Zero-knowledge proof generation speed comparison

The following text is a discussion about the factors related to the TPS (transactions per second) of the zkVM project. The text also compares different aspects related to zero-knowledge proofs.

From the perspective of EVM compatibility, it is necessary to prove the computational complexity.
EVM compatibility (high-level language equivalence, zkVM) > EVM equivalence > ETH equivalence (PSE)
Starknet = Sin7Y > Zksync > PloygonZkevm > Scroll > Ploygon Zero > PSE
The speed of generating proofs can be seen from the perspective of polynomial commitments.
Small field + FRI > FRI > FRI&KZG > KZG (the order of algorithm complexity may vary)
Ploygon Zero > Starknet > Sin7Y > PloygonZkevm > Zksync = Scroll = PSE
The possibility of implementing hardware parallel proofs can be seen from the perspective of algorithm direction.
Single algorithm is better for optimization, and MSM is currently better than FFT.
Pure MSM > Pure FFT > Hybrid
Sin7Y (Pure MSM) > Ploygon Zero (Pure FFT) > Starknet > PloygonZkevm > Zksync > Scroll > PSE
Recursive proof optimization of zero-knowledge proof systems.
Plonky2 > Stark > Plonk = Halo2
Ploygon Zero > Sin7Y > Starknet > PloygonZkevm > Zksync = Scroll = PSE
Composability of zero-knowledge proof systems.
Ploygon Zero = Sin7Y > PloygonZkevm > Starknet > Zksync = Scroll = PSE
Parallelism of the VM itself (transaction parallelism).
OlaVM > zkVM > zkEVM
Sin7Y > Starknet > Zksync > PloygonZkevm > Scroll > Ploygon > PSE

The development language for implementing the VM also has a certain impact on efficiency.

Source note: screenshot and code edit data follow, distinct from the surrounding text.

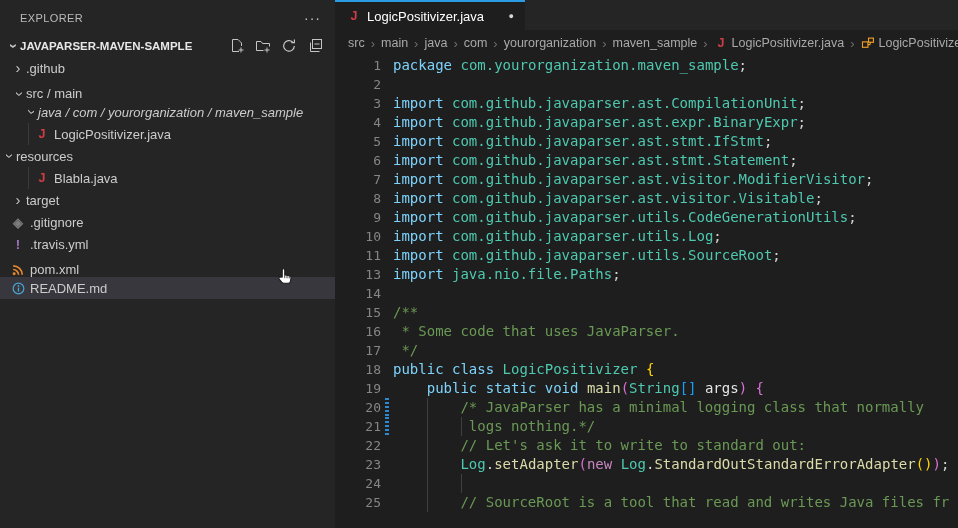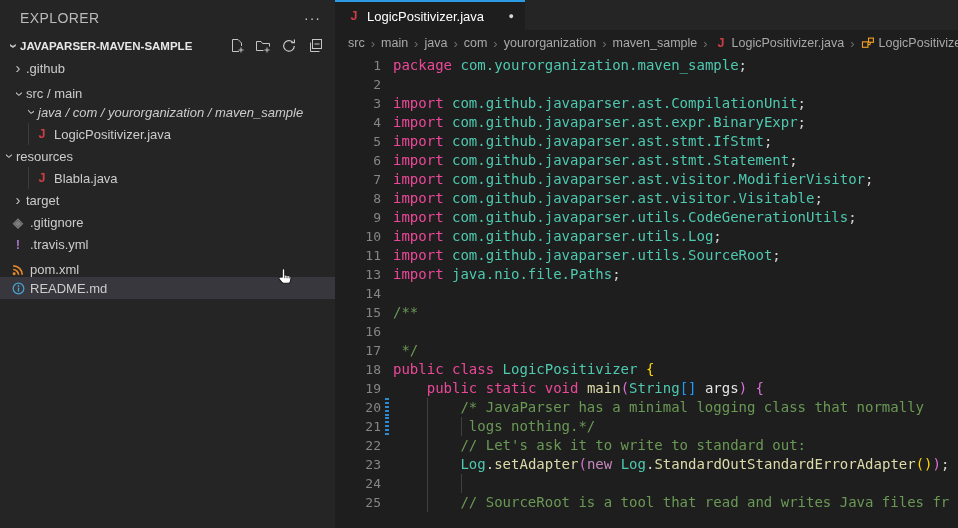"EXPLORER" .sb-title { font-size: 14px -> 11px }
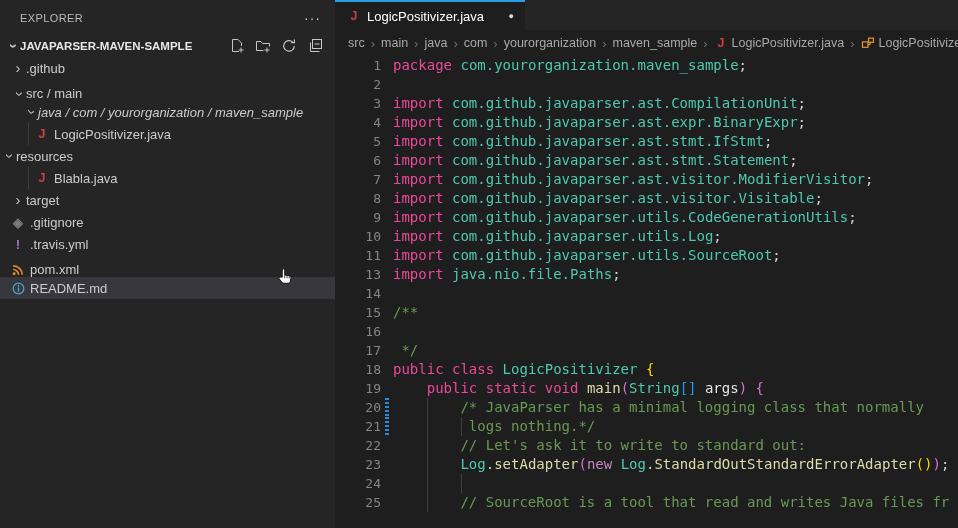"package" .tok-k { color: #ec4899 -> #7dd3fc }
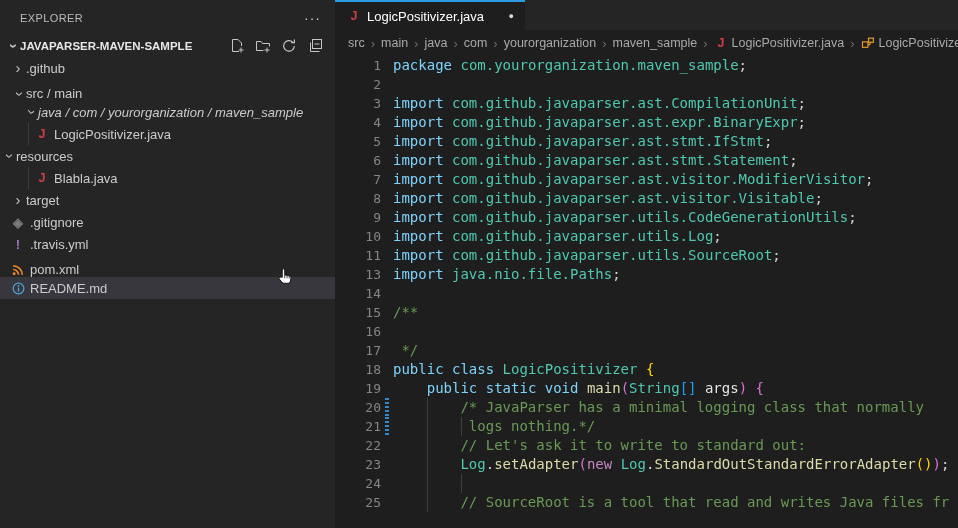"* Some code that uses" span.ltxt { html: none -> <span><span> * Some code that uses JavaParser.</span></span> }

The timing of when the mainnet can run a large number of applications (the sooner, the better).
Zksync > Starknet > PloygonZkevm > Scroll > Sin7y > Ploygon Zero > PSE
The timing of when L3 can run (the sooner, the better).
Starknet > Zksync > PloygonZkevm > Sin7y > Ploygon Zero > Scroll

According to different proof systems, the proof generation process may vary, but the bottlenecks are:

Variable-base and fixed-base multi-scalar multiplication (MSM)
Fast Fourier Transform (FFT) and inverse FFT

In systems where both FFT and MSM coexist, approximately 70% of the time spent generating proofs is spent on MSM, while the rest is dominated by FFT.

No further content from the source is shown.